• ACTIVITY
Write out the data below in full, please. Keep every character as given.

STUDY MATERIAL Start Marker

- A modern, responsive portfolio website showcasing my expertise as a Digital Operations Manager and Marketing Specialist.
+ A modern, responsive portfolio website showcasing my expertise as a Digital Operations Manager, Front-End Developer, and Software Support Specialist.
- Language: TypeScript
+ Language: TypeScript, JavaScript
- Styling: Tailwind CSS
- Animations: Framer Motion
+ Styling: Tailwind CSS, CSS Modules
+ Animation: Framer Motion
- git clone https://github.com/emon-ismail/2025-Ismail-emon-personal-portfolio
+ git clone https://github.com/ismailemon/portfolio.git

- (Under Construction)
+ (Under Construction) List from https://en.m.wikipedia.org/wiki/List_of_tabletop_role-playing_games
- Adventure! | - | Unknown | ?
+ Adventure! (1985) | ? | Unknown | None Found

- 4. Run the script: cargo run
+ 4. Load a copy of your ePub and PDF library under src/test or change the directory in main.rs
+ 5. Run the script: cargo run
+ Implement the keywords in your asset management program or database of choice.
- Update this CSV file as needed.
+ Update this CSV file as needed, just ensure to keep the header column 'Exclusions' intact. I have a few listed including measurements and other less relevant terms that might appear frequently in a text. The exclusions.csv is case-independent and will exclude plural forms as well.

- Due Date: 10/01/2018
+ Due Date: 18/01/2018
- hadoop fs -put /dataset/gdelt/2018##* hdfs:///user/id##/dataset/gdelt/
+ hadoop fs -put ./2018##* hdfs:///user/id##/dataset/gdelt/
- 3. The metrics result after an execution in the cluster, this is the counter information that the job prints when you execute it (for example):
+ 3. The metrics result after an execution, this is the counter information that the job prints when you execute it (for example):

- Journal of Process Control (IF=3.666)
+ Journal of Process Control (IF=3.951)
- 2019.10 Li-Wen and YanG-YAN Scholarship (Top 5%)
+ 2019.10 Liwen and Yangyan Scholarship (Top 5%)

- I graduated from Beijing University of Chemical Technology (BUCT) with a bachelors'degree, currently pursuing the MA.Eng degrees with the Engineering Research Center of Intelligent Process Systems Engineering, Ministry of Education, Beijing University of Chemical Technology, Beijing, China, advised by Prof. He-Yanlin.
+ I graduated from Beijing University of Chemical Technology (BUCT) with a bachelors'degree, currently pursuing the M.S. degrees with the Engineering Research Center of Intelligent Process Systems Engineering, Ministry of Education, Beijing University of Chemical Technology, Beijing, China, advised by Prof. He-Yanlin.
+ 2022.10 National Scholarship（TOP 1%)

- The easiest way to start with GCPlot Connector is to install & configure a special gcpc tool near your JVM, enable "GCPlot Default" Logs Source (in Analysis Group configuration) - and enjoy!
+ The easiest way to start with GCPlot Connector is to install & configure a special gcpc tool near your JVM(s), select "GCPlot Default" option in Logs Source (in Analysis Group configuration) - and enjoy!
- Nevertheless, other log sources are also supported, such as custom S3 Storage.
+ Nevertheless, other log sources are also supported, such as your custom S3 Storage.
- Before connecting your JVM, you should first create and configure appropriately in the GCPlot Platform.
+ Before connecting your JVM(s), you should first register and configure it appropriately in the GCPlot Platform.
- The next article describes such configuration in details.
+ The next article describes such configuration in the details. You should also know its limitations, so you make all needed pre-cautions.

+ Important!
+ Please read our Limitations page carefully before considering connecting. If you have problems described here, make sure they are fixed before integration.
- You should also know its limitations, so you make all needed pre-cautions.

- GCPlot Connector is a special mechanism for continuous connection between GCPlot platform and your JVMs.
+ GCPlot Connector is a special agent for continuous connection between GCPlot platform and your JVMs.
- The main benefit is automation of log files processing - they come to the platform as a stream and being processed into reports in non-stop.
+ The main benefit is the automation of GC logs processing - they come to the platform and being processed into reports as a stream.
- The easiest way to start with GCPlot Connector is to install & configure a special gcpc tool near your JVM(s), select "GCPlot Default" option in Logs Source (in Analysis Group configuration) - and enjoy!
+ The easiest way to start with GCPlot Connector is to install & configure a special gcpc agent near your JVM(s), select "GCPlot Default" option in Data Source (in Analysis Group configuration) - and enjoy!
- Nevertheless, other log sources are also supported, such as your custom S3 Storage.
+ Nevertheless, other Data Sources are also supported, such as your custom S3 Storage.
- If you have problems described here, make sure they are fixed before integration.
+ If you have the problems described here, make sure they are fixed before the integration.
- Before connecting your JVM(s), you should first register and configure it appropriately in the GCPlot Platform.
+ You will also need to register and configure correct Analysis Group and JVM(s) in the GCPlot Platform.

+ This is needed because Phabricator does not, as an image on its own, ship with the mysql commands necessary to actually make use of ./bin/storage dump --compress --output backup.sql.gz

STUDY MATERIAL End Marker

• WRITTEN SOLUTION
- A modern, responsive portfolio website showcasing my expertise as a Digital Operations Manager and Marketing Specialist.
+ A modern, responsive portfolio website showcasing my expertise as a Digital Operations Manager, Front-End Developer, and Software Support Specialist.
- Language: TypeScript
+ Language: TypeScript, JavaScript
- Styling: Tailwind CSS
- Animations: Framer Motion
+ Styling: Tailwind CSS, CSS Modules
+ Animation: Framer Motion
- git clone https://github.com/emon-ismail/2025-Ismail-emon-personal-portfolio
+ git clone https://github.com/ismailemon/portfolio.git

- (Under Construction)
+ (Under Construction) List from https://en.m.wikipedia.org/wiki/List_of_tabletop_role-playing_games
- Adventure! | - | Unknown | ?
+ Adventure! (1985) | ? | Unknown | None Found

- 4. Run the script: cargo run
+ 4. Load a copy of your ePub and PDF library under src/test or change the directory in main.rs
+ 5. Run the script: cargo run
+ Implement the keywords in your asset management program or database of choice.
- Update this CSV file as needed.
+ Update this CSV file as needed, just ensure to keep the header column 'Exclusions' intact. I have a few listed including measurements and other less relevant terms that might appear frequently in a text. The exclusions.csv is case-independent and will exclude plural forms as well.

- Due Date: 10/01/2018
+ Due Date: 18/01/2018
- hadoop fs -put /dataset/gdelt/2018##* hdfs:///user/id##/dataset/gdelt/
+ hadoop fs -put ./2018##* hdfs:///user/id##/dataset/gdelt/
- 3. The metrics result after an execution in the cluster, this is the counter information that the job prints when you execute it (for example):
+ 3. The metrics result after an execution, this is the counter information that the job prints when you execute it (for example):

- Journal of Process Control (IF=3.666)
+ Journal of Process Control (IF=3.951)
- 2019.10 Li-Wen and YanG-YAN Scholarship (Top 5%)
+ 2019.10 Liwen and Yangyan Scholarship (Top 5%)

- I graduated from Beijing University of Chemical Technology (BUCT) with a bachelors'degree, currently pursuing the MA.Eng degrees with the Engineering Research Center of Intelligent Process Systems Engineering, Ministry of Education, Beijing University of Chemical Technology, Beijing, China, advised by Prof. He-Yanlin.
+ I graduated from Beijing University of Chemical Technology (BUCT) with a bachelors'degree, currently pursuing the M.S. degrees with the Engineering Research Center of Intelligent Process Systems Engineering, Ministry of Education, Beijing University of Chemical Technology, Beijing, China, advised by Prof. He-Yanlin.
+ 2022.10 National Scholarship（TOP 1%)

- The easiest way to start with GCPlot Connector is to install & configure a special gcpc tool near your JVM, enable "GCPlot Default" Logs Source (in Analysis Group configuration) - and enjoy!
+ The easiest way to start with GCPlot Connector is to install & configure a special gcpc tool near your JVM(s), select "GCPlot Default" option in Logs Source (in Analysis Group configuration) - and enjoy!
- Nevertheless, other log sources are also supported, such as custom S3 Storage.
+ Nevertheless, other log sources are also supported, such as your custom S3 Storage.
- Before connecting your JVM, you should first create and configure appropriately in the GCPlot Platform.
+ Before connecting your JVM(s), you should first register and configure it appropriately in the GCPlot Platform.
- The next article describes such configuration in details.
+ The next article describes such configuration in the details. You should also know its limitations, so you make all needed pre-cautions.

+ Important!
+ Please read our Limitations page carefully before considering connecting. If you have problems described here, make sure they are fixed before integration.
- You should also know its limitations, so you make all needed pre-cautions.

- GCPlot Connector is a special mechanism for continuous connection between GCPlot platform and your JVMs.
+ GCPlot Connector is a special agent for continuous connection between GCPlot platform and your JVMs.
- The main benefit is automation of log files processing - they come to the platform as a stream and being processed into reports in non-stop.
+ The main benefit is the automation of GC logs processing - they come to the platform and being processed into reports as a stream.
- The easiest way to start with GCPlot Connector is to install & configure a special gcpc tool near your JVM(s), select "GCPlot Default" option in Logs Source (in Analysis Group configuration) - and enjoy!
+ The easiest way to start with GCPlot Connector is to install & configure a special gcpc agent near your JVM(s), select "GCPlot Default" option in Data Source (in Analysis Group configuration) - and enjoy!
- Nevertheless, other log sources are also supported, such as your custom S3 Storage.
+ Nevertheless, other Data Sources are also supported, such as your custom S3 Storage.
- If you have problems described here, make sure they are fixed before integration.
+ If you have the problems described here, make sure they are fixed before the integration.
- Before connecting your JVM(s), you should first register and configure it appropriately in the GCPlot Platform.
+ You will also need to register and configure correct Analysis Group and JVM(s) in the GCPlot Platform.

+ This is needed because Phabricator does not, as an image on its own, ship with the mysql commands necessary to actually make use of ./bin/storage dump --compress --output backup.sql.gz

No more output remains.